## What to work on:
Scan the records below. List lines holding "pointer".

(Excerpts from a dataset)
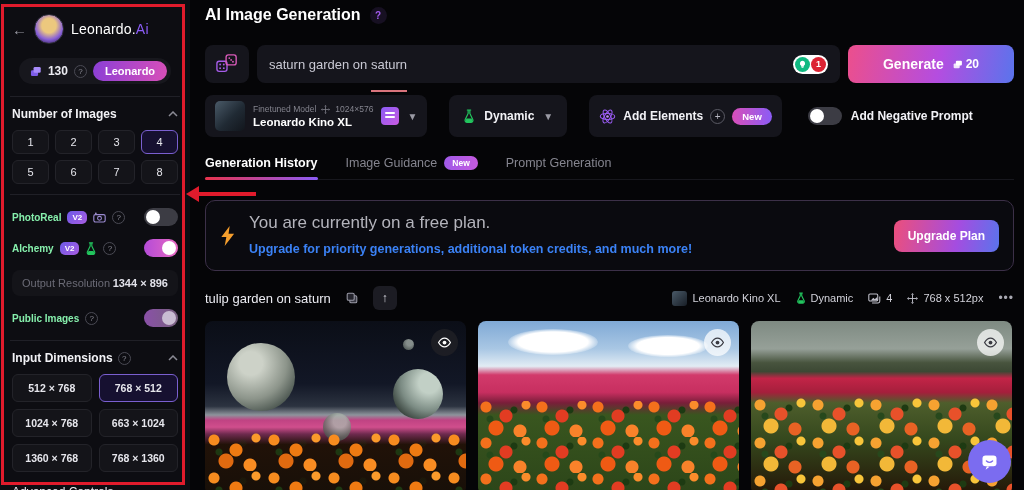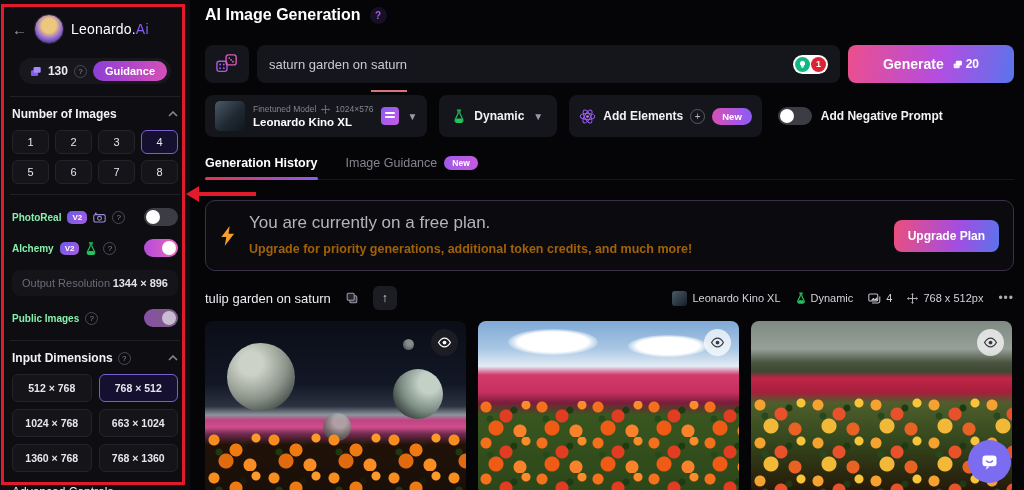--- a/index.html
+++ b/index.html
@@ -86,21 +86,21 @@
   .hint-green { width:15px; height:15px; border-radius:50%; background:#10b981;
     display:flex; align-items:center; justify-content:center; }
   .hint-red { width:15px; height:15px; border-radius:50%; background:#dc2333; color:#fff;
     font-size:9px; font-weight:bold; display:flex; align-items:center; justify-content:center; }
   .generate-btn { width:166px; border-radius:8px; display:flex; align-items:center;
     justify-content:center; gap:8px; cursor:pointer; color:#fff;
     background:linear-gradient(100deg,#ec4f8c 0%,#b44de0 55%,#5a74ec 100%); }
   .generate-label { font-size:14px; font-weight:600; }
   .generate-cost { font-size:12px; font-weight:bold; display:flex; align-items:center; gap:3px; }
 
-  .model-row { display:flex; gap:12px; margin-top:12px; height:42px; align-items:stretch; }
+  .model-row { display:flex; gap:22px; margin-top:12px; height:42px; align-items:stretch; }
   .model-sel { background:#15151c; border-radius:8px; padding:5px 10px; display:flex;
     align-items:center; gap:8px; cursor:pointer; }
   .model-thumb { width:30px; height:30px; border-radius:5px;
     background:linear-gradient(135deg,#4a5a68 0%,#202a34 55%,#12161c 100%); }
   .model-lines { display:flex; flex-direction:column; justify-content:center; gap:2px; }
   .model-line1 { display:flex; align-items:center; gap:5px; font-size:8.5px; color:#84848e; }
   .model-name { font-size:11.5px; font-weight:bold; color:#fff; }
   .note-icon { width:18px; height:18px; border-radius:4px;
     background:linear-gradient(135deg,#8b5cf6,#c85ae0); position:relative; }
   .note-icon::after { content:""; position:absolute; left:4px; top:5px; width:10px; height:2px;
@@ -126,21 +126,21 @@
   .tab.active { color:#fff; font-weight:bold; }
   .tab.active::after { content:""; position:absolute; left:0; right:0; bottom:-1px; height:3px;
     border-radius:2px; background:linear-gradient(90deg,#e8334c,#8b5cf6); }
   .tab-badge { background:linear-gradient(90deg,#a05ae8,#c55ae0); color:#fff; font-size:8.5px;
     font-weight:bold; padding:2px 8px; border-radius:9px; }
 
   .banner { margin-top:20px; border:1px solid #3c3048; border-radius:10px; background:#0a0a0f;
     padding:9px 14px; display:flex; align-items:center; gap:13px; }
   .banner-lines { line-height:1.55; }
   .banner-l1 { font-size:17px; color:#b4b4bc; }
-  .banner-l2 { font-size:12.5px; font-weight:bold; color:#a16207; }
+  .banner-l2 { font-size:12.5px; font-weight:bold; color:#3b82f6; }
   .upgrade-plan { margin-left:auto; background:linear-gradient(100deg,#ec4f7c,#a44de0 60%,#5a74ec);
     color:#fff; font-size:12px; font-weight:bold; padding:9px 14px; border-radius:8px; cursor:pointer; }
 
   .gen-row { margin-top:15px; display:flex; align-items:center; gap:9px; }
   .gen-prompt { font-size:13px; color:#ececf2; }
   .icon-btn { width:24px; height:24px; border-radius:6px; background:#1c1c23; display:flex;
     align-items:center; justify-content:center; color:#d8d8e0; font-size:12px; cursor:pointer; }
   .copy-btn { background:transparent; }
   .gen-meta { margin-left:auto; display:flex; align-items:center; gap:15px; }
   .meta-item { display:flex; align-items:center; gap:5px; font-size:11px; color:#d2d2da; }
@@ -223,21 +223,21 @@
       <span class="brand"><span>Leonardo.</span><span class="accent">Ai</span></span>
     </div>
 
     <div class="token-pill">
       <svg width="13" height="13" viewBox="0 0 20 20">
           <rect x="3" y="8" width="11" height="9" rx="2" fill="#7c5ce8"></rect>
           <rect x="7" y="3" width="11" height="9" rx="2" fill="#a78bfa"></rect>
         </svg>
       <span class="token-count">130</span>
       <span class="qmark">?</span>
-      <span class="upgrade-btn">Guidance</span>
+      <span class="upgrade-btn">Leonardo</span>
     </div>
 
     <div class="divider"></div>
 
     <div class="sec-head">
       <span class="sec-title">Number of Images</span>
       <svg class="chev" width="10" height="6" viewBox="0 0 10 6">
           <polyline points="1,5 5,1 9,5" fill="none" stroke="#8a8a94" stroke-width="1.5"></polyline>
         </svg>
     </div>
@@ -406,20 +406,23 @@
     </div>
 
     <div class="tabs">
       <span class="tab active">
           <span>Generation History</span>
         </span>
       <span class="tab">
           <span>Image Guidance</span>
           <span class="tab-badge">New</span>
         </span>
+      <span class="tab">
+          <span>Prompt Generation</span>
+        </span>
     </div>
 
     <div class="banner">
       <svg width="16" height="20" viewBox="0 0 14 18">
           <path d="M8.5 0L1 10h4.5L4 18l8.5-11H7.5z" fill="#f59e2d"></path>
         </svg>
       <span class="banner-lines">
         <span class="banner-l1">You are currently on a free plan.</span><br>
         <span class="banner-l2">Upgrade for priority generations, additional token credits, and much more!</span>
       </span>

## Expected output:
     justify-content:center; gap:8px; cursor:pointer; color:#fff;
     align-items:center; gap:8px; cursor:pointer; }
     color:#fff; font-size:12px; font-weight:bold; padding:9px 14px; border-radius:8px; cursor:pointer; }
     align-items:center; justify-content:center; color:#d8d8e0; font-size:12px; cursor:pointer; }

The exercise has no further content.